Edinburgh-Genome-Foundry / DnaChisel

:pencil2: A versatile DNA sequence optimizer
https://edinburgh-genome-foundry.github.io/DnaChisel/
MIT License
213 stars 38 forks source link

Optimization changes encoded sequence-correct way to preserve ? #14

Closed harijay closed 4 years ago

harijay commented 4 years ago

I really like Dnachisel and use it routinely to design protein expression constructs for E.coli. I recently got tripped up on an optimization of a ~3kb construct where I realized too late ( after the synthetic gene was ordered ) that the way I was doing my optimization mutated my resulting sequence.

I am doing my optimization using the recipe

problem = DnaOptimizationProblem(
sequence=reverse_translate(mysequence),
constraints=[AvoidPattern("SapI_site"),AvoidPattern("BbsI")],
objectives=[CodonOptimize(species="e_coli"),EnforceTranslation(),AvoidNonUniqueSegments(12),EnforceGCContent(0.25, 0.70, window=10),AvoidHairpins()],
)

The translated sequence that results has 1-2 mutations in the ~1000 amino acid sequence. I have tried it with the github version and the pip version of Dnachisel and they both do the same. There does not seem to be a pattern in where the mutations arise.

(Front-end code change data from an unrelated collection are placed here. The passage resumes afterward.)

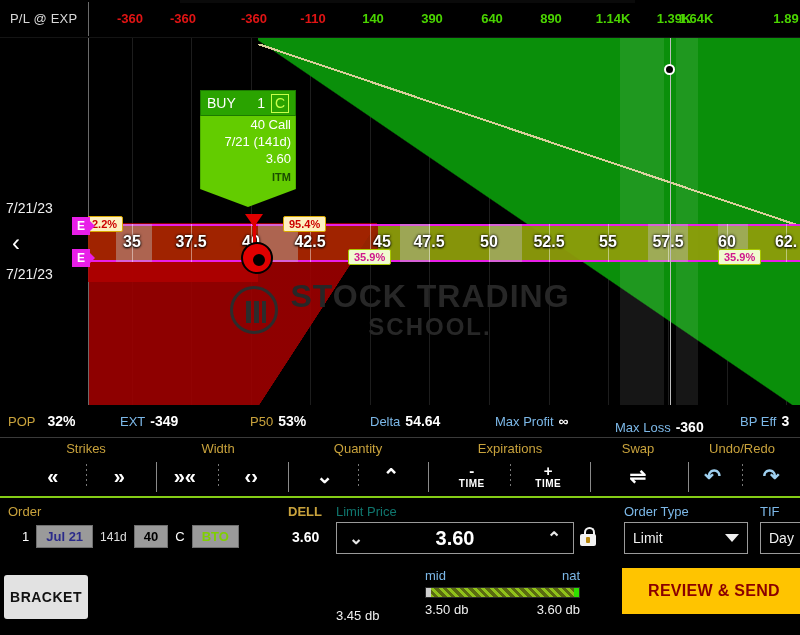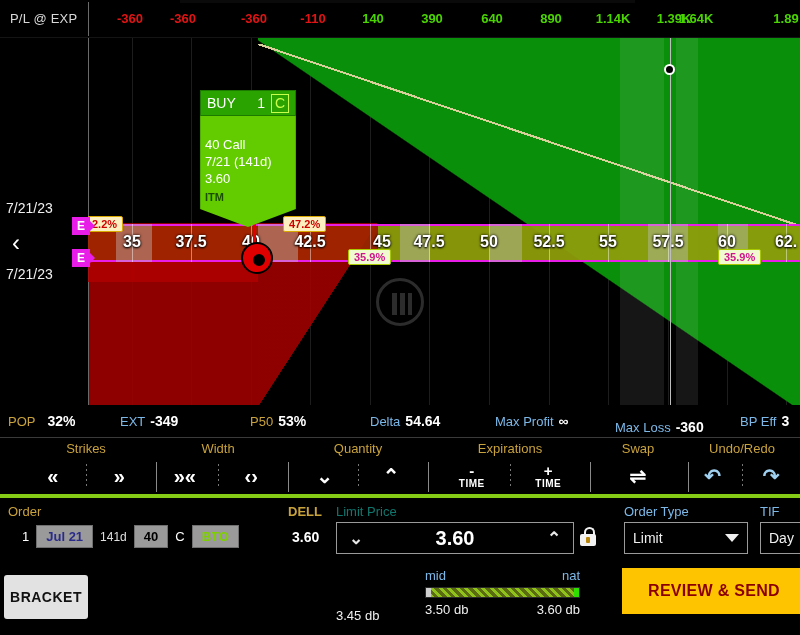--- a/index.html
+++ b/index.html
@@ -160,21 +160,21 @@
     display: flex; align-items: center; padding: 0 6px;
     border: 1px solid #1c7a00;
   }
   .buy-head-label { font-size: 14px; color: #fff; font-weight: normal; }
   .buy-head-qty { font-size: 14px; color: #fff; margin-left: auto; margin-right: 6px; }
   .buy-head-c {
     width: 18px; height: 19px; border: 1px solid #c8ff4a; color: #c8ff4a;
     font-size: 14px; display: flex; align-items: center; justify-content: center;
   }
   .buy-body {
-    background: #63cc00; padding: 20px 4px 3px; text-align: left;
+    background: #63cc00; padding: 0 4px 3px; text-align: right;
     border-left: 1px solid #4fae00; border-right: 1px solid #4fae00;
   }
   .buy-body div { font-size: 13px; color: #fff; line-height: 17px; }
   .buy-itm { font-size: 11px !important; font-weight: bold; color: #1a4d00 !important; padding-top: 2px; }
   .buy-point {
     width: 0; height: 0; margin: 0 auto;
     border-left: 48px solid transparent; border-right: 48px solid transparent;
     border-top: 18px solid #63cc00;
   }
 
@@ -238,21 +238,21 @@
     display: flex; align-items: center;
   }
   .stat { display: flex; align-items: baseline; gap: 5px; white-space: nowrap; }
   .stat-k { font-size: 13px; color: #c8a23c; }
   .stat-k.blue { color: #7cb8e8; }
   .stat-v { font-size: 14px; font-weight: bold; color: #fff; }
 
   
   .toolbar {
     position: absolute; left: 0; top: 438px; width: 800px; height: 60px;
-    background: #000; border-bottom: 4px solid #84cc16;
+    background: #000; border-bottom: 2px solid #84cc16;
   }
   .tb-group { position: absolute; top: 0; height: 60px; }
   .tb-title {
     position: absolute; top: 3px; left: 50%; transform: translateX(-50%);
     font-size: 13px; color: #c8a23c; white-space: nowrap;
   }
   .tb-btns { position: absolute; top: 22px; left: 0; width: 100%; display: flex; align-items: center; }
   .tb-btn {
     flex: 1; display: flex; align-items: center; justify-content: center;
     height: 32px; color: #fff; font-size: 20px; font-weight: bold;
@@ -403,20 +403,24 @@
 
   <div class="shade-col" style="left:620px;width:44px;"></div>
   <div class="shade-col" style="left:676px;width:22px;"></div>
 
   <div class="vline cursor" style="left:670px;"></div>
   <div class="cursor-dot"></div>
 
   <div class="watermark">
     <div class="wm-row">
       <div class="wm-globe"></div>
+      <div>
+        <div class="wm-text1">STOCK TRADING</div>
+        <div class="wm-text2">SCHOOL.</div>
+      </div>
     </div>
   </div>
 
   <div class="band-red"></div>
   <div class="band-olive"></div>
   <div class="band-red2"></div>
   <div class="band-magenta"></div>
 
   <div id="tickmarks">
       <div class="tick-mark" style="left: 132px;"></div>
@@ -446,21 +450,21 @@
       <div class="price-tick" style="left: 370px; padding-left: 24px;">45</div>
       <div class="price-tick" style="left: 429px;">47.5</div>
       <div class="price-tick" style="left: 489px;">50</div>
       <div class="price-tick" style="left: 549px;">52.5</div>
       <div class="price-tick" style="left: 608px;">55</div>
       <div class="price-tick" style="left: 668px;">57.5</div>
       <div class="price-tick" style="left: 727px;">60</div>
       <div class="price-tick" style="left: 786px;">62.</div>
     </div>
   <div id="pct-badges">
-      <div class="pct-badge pct-left" style="left: 283px; top: 178px;">47.2%</div>
+      <div class="pct-badge pct-left" style="left: 283px; top: 178px;">95.4%</div>
       <div class="pct-badge pct-right" style="left: 348px; top: 211px;">35.9%</div>
       <div class="pct-badge pct-right" style="left: 718px; top: 211px;">35.9%</div>
       <div class="pct-badge pct-left" style="left: 86px; top: 178px;">2.2%</div>
     </div>
 
   <div class="strike-marker">
     <div class="strike-pin"></div>
     <div class="strike-stem"></div>
     <div class="strike-ring"></div>
   </div>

I have since learnt my lesson and am checking my designs to ensure that they translate to input amino acid sequence. But am hoping there is a way to not have the optimization spit out a mutated sequence and fail to converge.

Attaching a collaboratory notebook link and file showing what I did.

Thanks for your help in advance

Zulko commented 4 years ago

Very sorry for that! The reason for what you observe is that EnforceTranslation(), which is responsible for conserving the protein sequence, should be used as a constraint, not as an optimization objective.

Only specifications passed as constraints have a guarantee to be verified in the end. Everything passed as objectives will be only enforced as much as other constraints and competing objectives allow.

So your script should look like this:

problem = DnaOptimizationProblem(
    sequence=reverse_translate(mysequence),
    constraints=[
        AvoidPattern("SapI_site"),
        AvoidPattern("BbsI"),
        EnforceTranslation()
    ],
    objectives=[
        CodonOptimize(species="e_coli"),
        AvoidNonUniqueSegments(12),
        EnforceGCContent(0.25, 0.70, window=10),
        AvoidHairpins()
    ]
)

There is already an CodonOptimize example but as you are not the first person to meet this problem I will make sure that this is clear throughout the library (maybe I'll also raise a warning at solve time if CodonOptimize is used without an EnforeTranslation constraint).

I Let me know if that clarifies it.

harijay commented 4 years ago

Thank you so much for the clarification of the key difference between constraints and optimization objectives. I incorrectly assumed that they were almost interchangeable because EnforceTranslation "worked" as an objective as well. Also, I had missed the very clear usage example in the CodonOptimize example you pointed me to.

Your proposal to raise a warning at solve time for absence of an EnforceTranslation constraint if a CodonOptimize objective is used makes great sense.

Thanks a ton for the quick response and correction--I will use EnforceTranslation as a constraint from now on.

Zulko commented 4 years ago

No problem, please reach out if you see other troubles!